When the investigation ends, the ICC should publish the report with appropriate redactions for truly sensitive material. Allow the international legal community to examine the reasoning. Let observers evaluate whether the process was fair. Let sunlight perform its age-old function. Because secrecy won’t protect the ICC; it will only fuel speculation. In today’s world, secrecy rarely lasts long. Documents leak. Fragments surface. Narratives multiply. When that happens, institutions lose control over their own story. It is much better to release the truth intentionally than to watch it leak out through cracks in the wall.
The Moment of Choice
The ICC now stands at an inflection point.
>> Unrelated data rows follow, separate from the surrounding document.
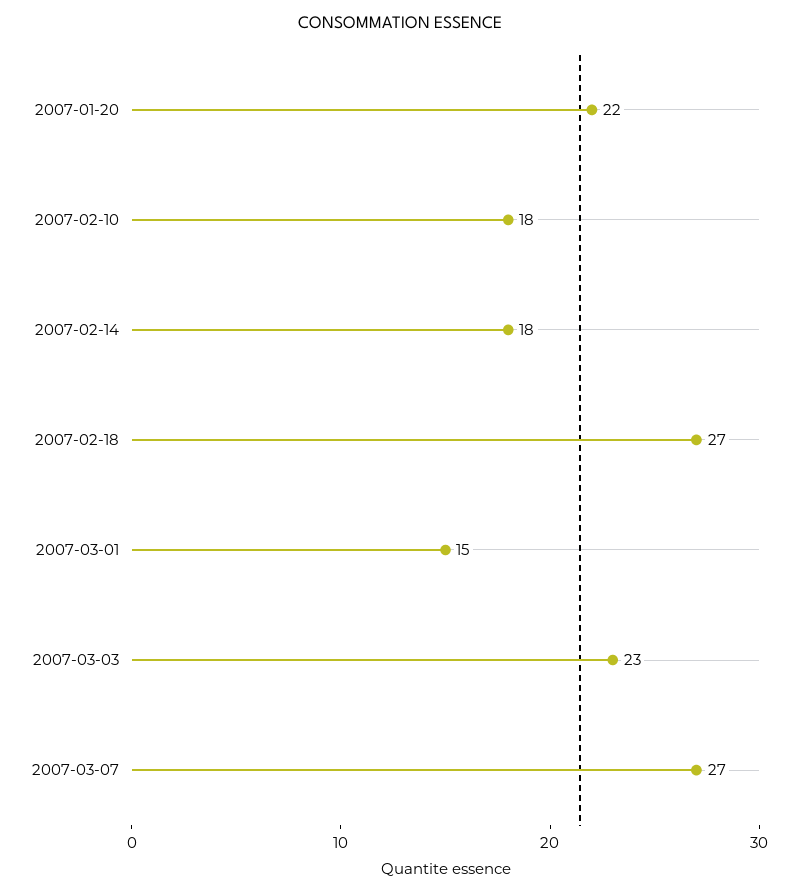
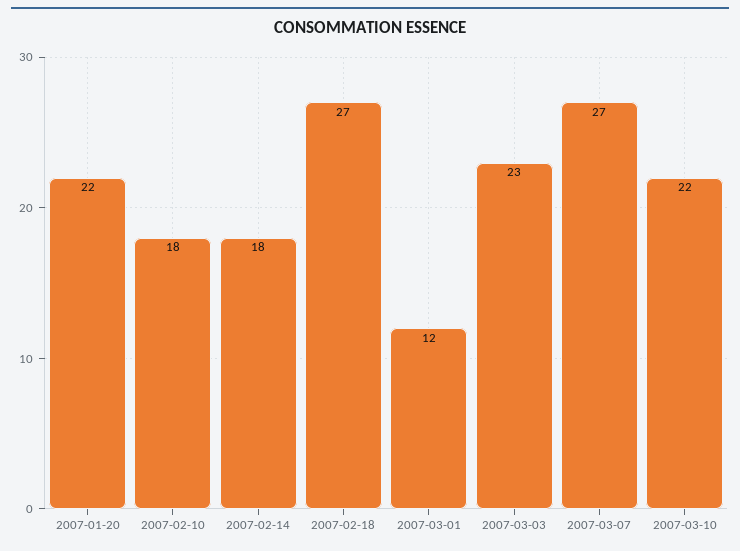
2007-03-01: 15 -> 12
2007-03-10: none -> 22

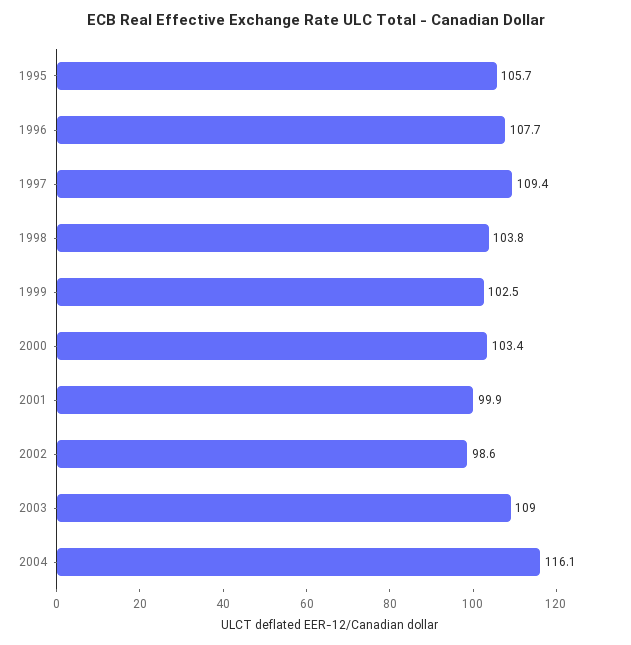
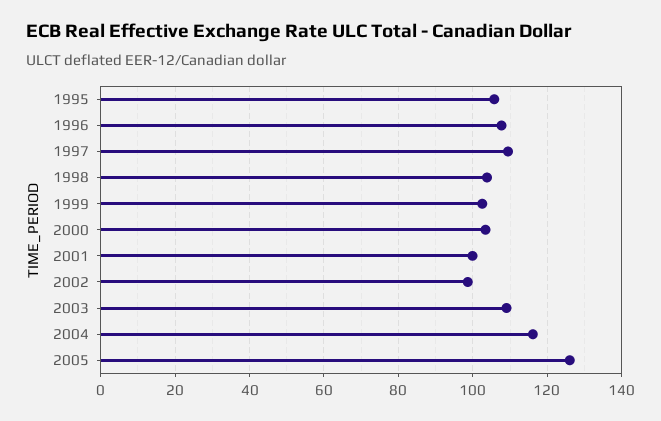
2005: none -> 126

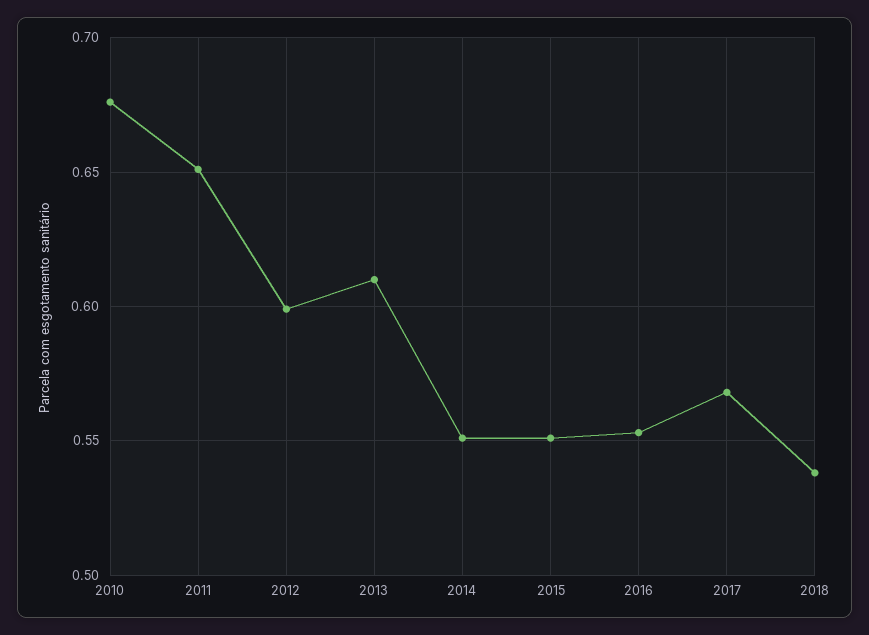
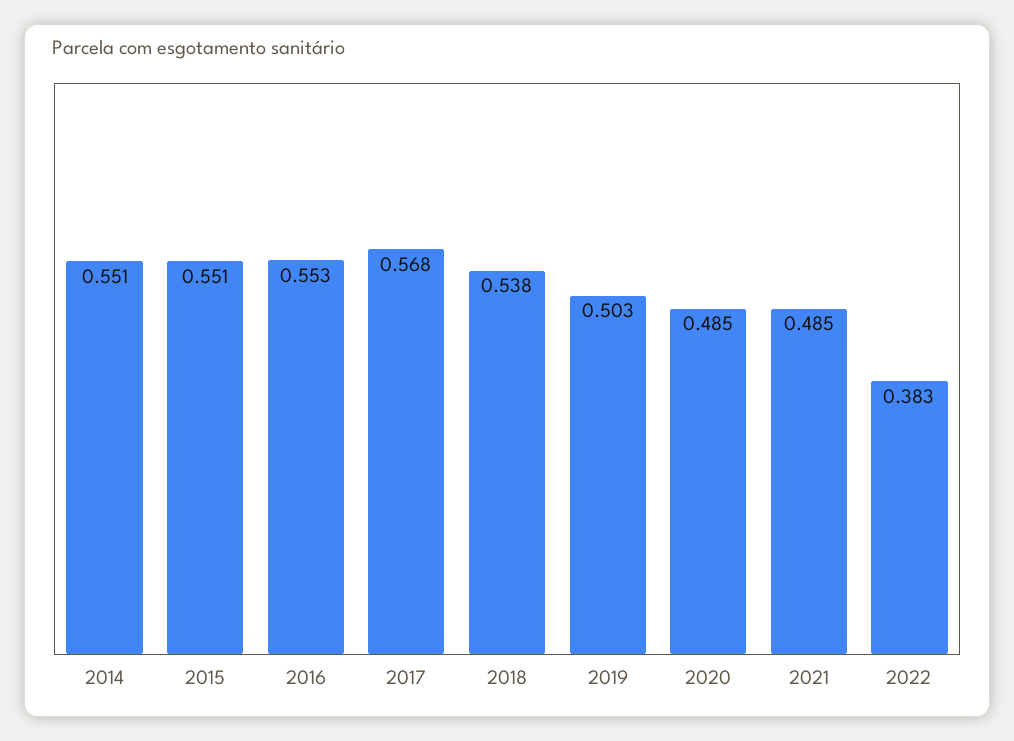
2010: 0.675 -> none
2011: 0.65 -> none
2012: 0.6 -> none
2013: 0.61 -> none
2019: none -> 0.503
2020: none -> 0.485
2021: none -> 0.485
2022: none -> 0.383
Handled well, l’affaire Khan could demonstrate that the ICC possesses the institutional maturity to confront difficult problems openly and honestly. Handled poorly, it will reinforce the suspicion—held by many skeptics—that international institutions demand accountability from others while practicing discretion for themselves. That is not a perception the ICC can afford. Because the ICC was created to embody a radical idea: that law can restrain power even at the highest levels of global politics. But that promise rests on credibility. Without credibility, law becomes rhetoric. And without transparency, credibility evaporates.
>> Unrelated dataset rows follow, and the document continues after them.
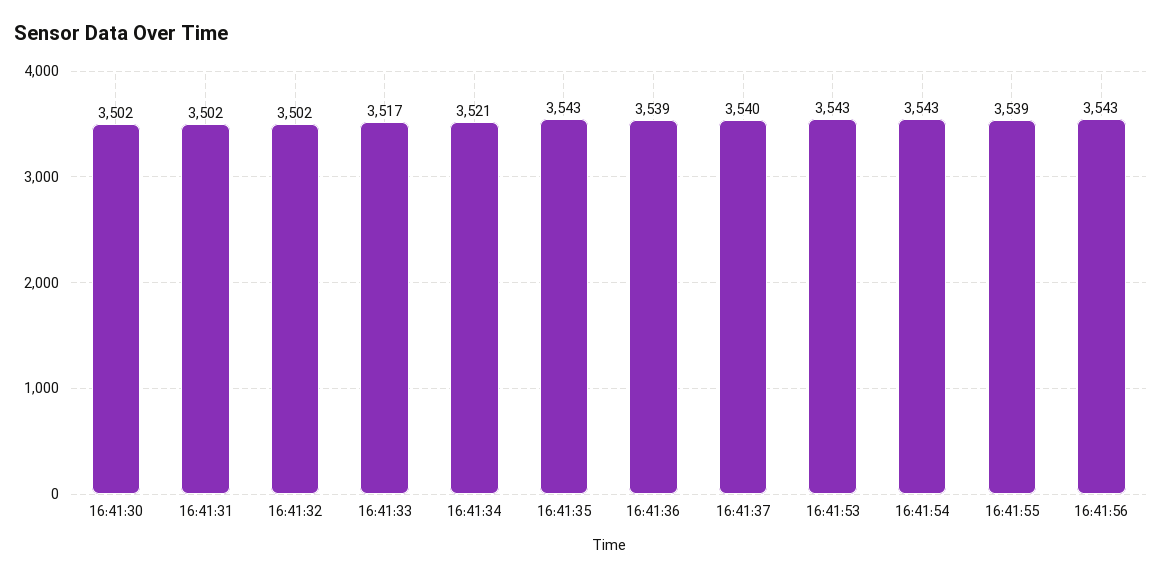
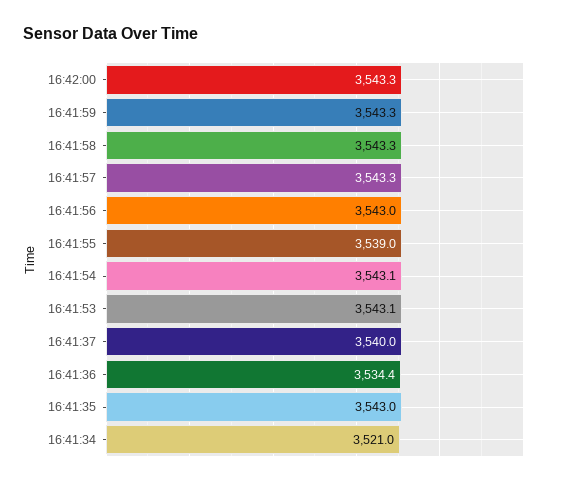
16:41:30: 3502 -> none
16:41:31: 3502 -> none
16:41:32: 3502 -> none
16:41:33: 3517 -> none
16:41:36: 3539 -> 3534.4
16:42:00: none -> 3543.3
16:41:59: none -> 3543.3
16:41:58: none -> 3543.3
16:41:57: none -> 3543.3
A Cassandra’s Warning: Why Transparency Is the Only Way Forward
A court that demands accountability must first be accountable itself.
The ICC was created to embody a simple but powerful principle: that no one—no matter how powerful—is beyond accountability. It exists to investigate and prosecute the gravest crimes known to humanity: genocide, crimes against humanity, war crimes, and increasingly, the complex patterns of sexual violence that so often accompany them. When an institution with such a mandate confronts allegations involving its own leadership, the world quite reasonably expects it to demonstrate the same commitment to accountability that it demands from states, generals, and political leaders.
This is not a moment for bureaucratic hesitation. It is a moment for institutional clarity.
Because the ICC demands accountability from others, it must be willing to practice it internally. Like Caesar’s wife, the Court must remain above suspicion. It cannot preach the virtues of sobriety while quietly operating a distillery in the basement.
History offers many warnings. Institutions have often mistaken silence for stability and secrecy for wisdom, only to discover—too late—that legitimacy had quietly slipped through their fingers. The ICC still has time to avoid that fate. But moments like this do not linger indefinitely. Sooner or later, the Court will have to decide whether transparency is a principle it truly believes in—or merely a virtue it prefers others to observe.
Institutions devoted to justice cannot afford the luxury of ambiguity. In the end, the world’s criminal court faces a simple choice:
Either it demonstrates that accountability begins at home, or it teaches the world that even the guardians of justice retreat to the shadows when the light turns inward.
I offer these reflections not as an adversary of the Court, but as someone who believes deeply in the project of international justice.
Criticism from enemies can be dismissed. Warnings from friends deserve attention.

Should the investigation into the allegations against the Prosecutor not met the criminal legal standard of proof beyond a reasonable doubt, to file criminal charge against him, there is an alternate option. Administrative charges could be lodged. The proof required is preponderance of evidence or 51%. If such a case can be made, then the Prosecutor should loose his job.
As a former ICTR Prosecutor and former Chief of UN Internal Investigations. I’m familiar with both types of investigations.
For the good of the organization, if the evidence supports either Criminal or Administrative charge it must be applied. I don’t see why this is even a question.